The Corner

re: re: 21st Century Deterrence

Stanley, a couple of quick points. Economic sanctions are a bad idea to the extent the target regime serves its own interests at the expense of its people’s.  And if those sanctions target oil (the most meaningful) we must take into account that Europe and especially China are far more vulnerable to constrictions in the world oil supply than is the United States.  It is unreasonable to put pressure on allies and partners to go along with a policy that serves our interests more than theirs (as they perceive them) when they have to bear a greater cost than we do.
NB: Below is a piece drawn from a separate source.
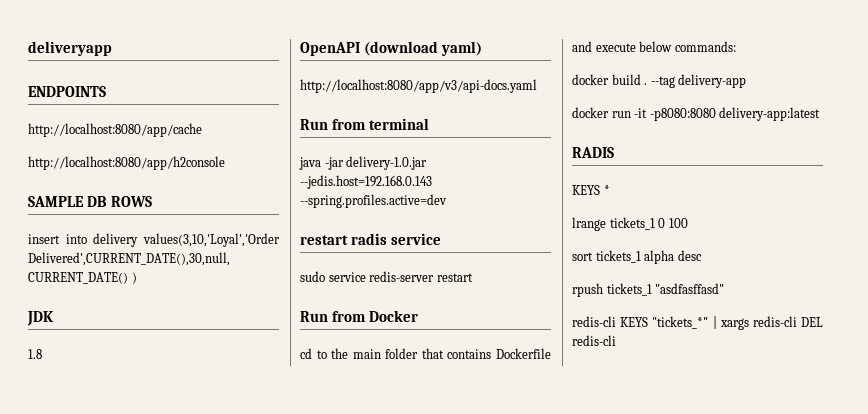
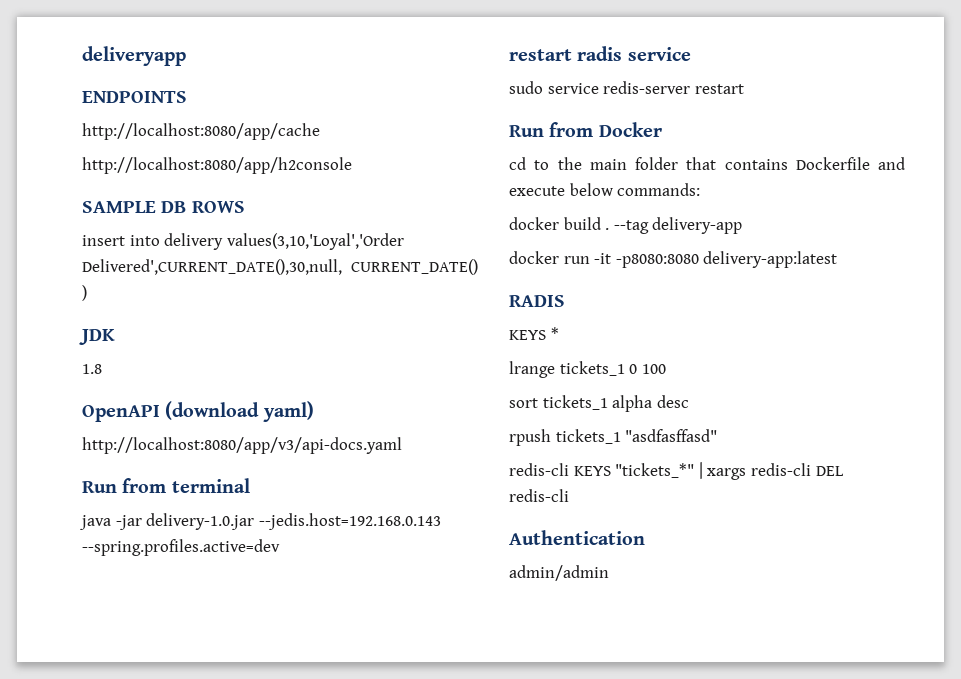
+ Authentication
+ admin/admin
But in the case of Iran, all this pales in comparison with the larger point: Ahmadinejad is at war with Israel and the United States, and has promised to defeat us.  If allowed to proceed to fruition, Iran’s development of large-scale uranium enrichment capabilities would represent so grave a deterioration to our national security, that we should view its continuing advance as strategic aggression.  This dictates not a coercive policy of economic sanctions, but rather an increasingly ostentatious display of force.  Every further step Iran takes in its nuclear program should be met by an opposite and (at least) equal reaction on our part.  So, if they commit a new violation of the nonproliferation treaty, we should march another aircraft carrier strike group into the Gulf.  If they go operational on the commercial-scale Natantz facility, we should start cruising destroyers three miles off their coast.
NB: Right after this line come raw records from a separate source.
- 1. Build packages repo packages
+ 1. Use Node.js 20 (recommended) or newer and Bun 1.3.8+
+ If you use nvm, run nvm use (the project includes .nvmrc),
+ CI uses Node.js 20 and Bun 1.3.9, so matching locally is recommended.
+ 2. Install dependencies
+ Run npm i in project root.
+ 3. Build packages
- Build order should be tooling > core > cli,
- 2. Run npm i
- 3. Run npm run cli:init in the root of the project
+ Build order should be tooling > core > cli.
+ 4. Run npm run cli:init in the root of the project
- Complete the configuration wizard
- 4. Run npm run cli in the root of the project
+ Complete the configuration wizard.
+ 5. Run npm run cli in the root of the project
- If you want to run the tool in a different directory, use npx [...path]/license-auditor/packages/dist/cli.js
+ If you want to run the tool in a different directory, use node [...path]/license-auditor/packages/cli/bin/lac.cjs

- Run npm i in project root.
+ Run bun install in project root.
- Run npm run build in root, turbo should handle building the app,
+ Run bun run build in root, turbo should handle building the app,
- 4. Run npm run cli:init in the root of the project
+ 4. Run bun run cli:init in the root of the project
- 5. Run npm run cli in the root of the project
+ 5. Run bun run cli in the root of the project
Systematically increasingly the threat of force, and pinning Iran into the logic of a showdown, is the only thing that will make a negotiated peaceful settlement attractive to the regime in Tehran.  If we really want to give peace a chance, we must be ready to defend it militarily.  Our current posture is an invitation to nuclear terrorism.  The only hope I see for sanctions is if there are pragmatic pro-West elements within the regime who are willing to effectuate a change of course if not a change of leadership–and I don’t see much hope for that.
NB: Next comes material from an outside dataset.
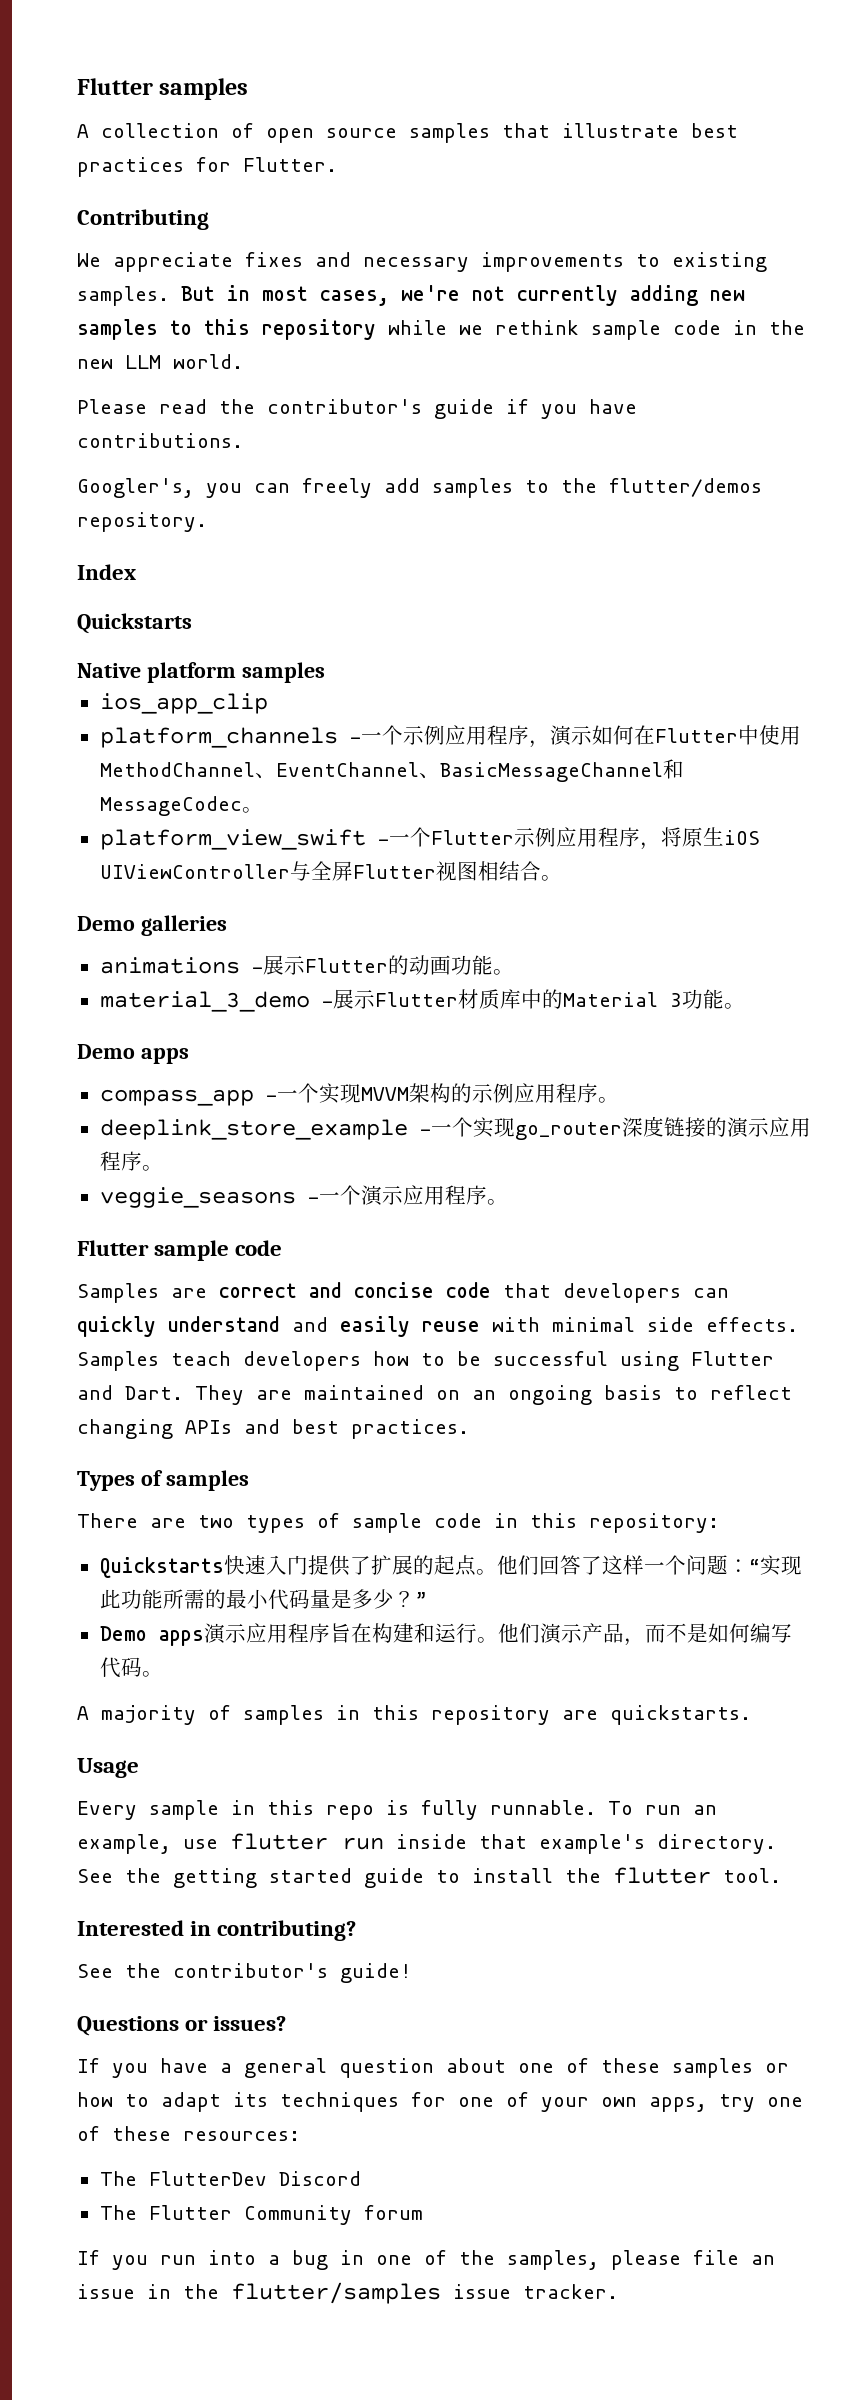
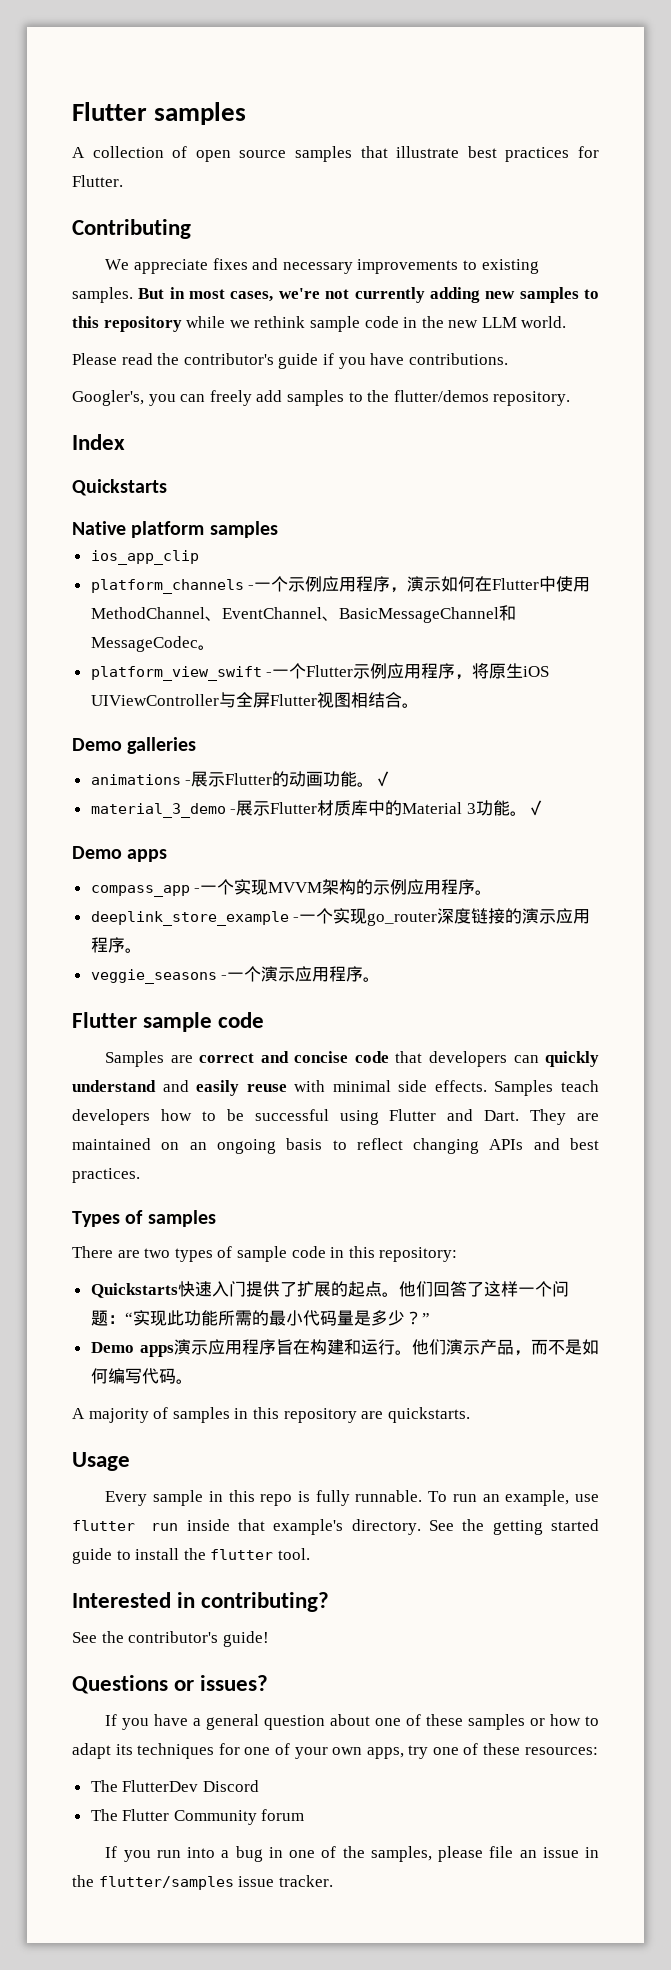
- animations -展示Flutter的动画功能。
+ animations -展示Flutter的动画功能。✓
- material_3_demo -展示Flutter材质库中的Material 3功能。
+ material_3_demo -展示Flutter材质库中的Material 3功能。✓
We are within the logic of aggression and self-defense.  America should not be talking about economic sanctions, but about defending its defensive perimeter–and whatever else we may say about that perimeter, a non-nuclear Iran is a vital part of it.  This isn’t a risk calibration, hope-for-the-best situation.  If we allow the current leadership of Iran to acquire nuclear capabilities and then begin hiding things from the IAEA, nuclear proliferation will spin out of control, and nuclear terrorism–or at least the ever-present danger of it–will become a fact of life.  If we are not clear that we will go to war to prevent that happening, we may as well fold and stop bothering our friends about economic sanctions.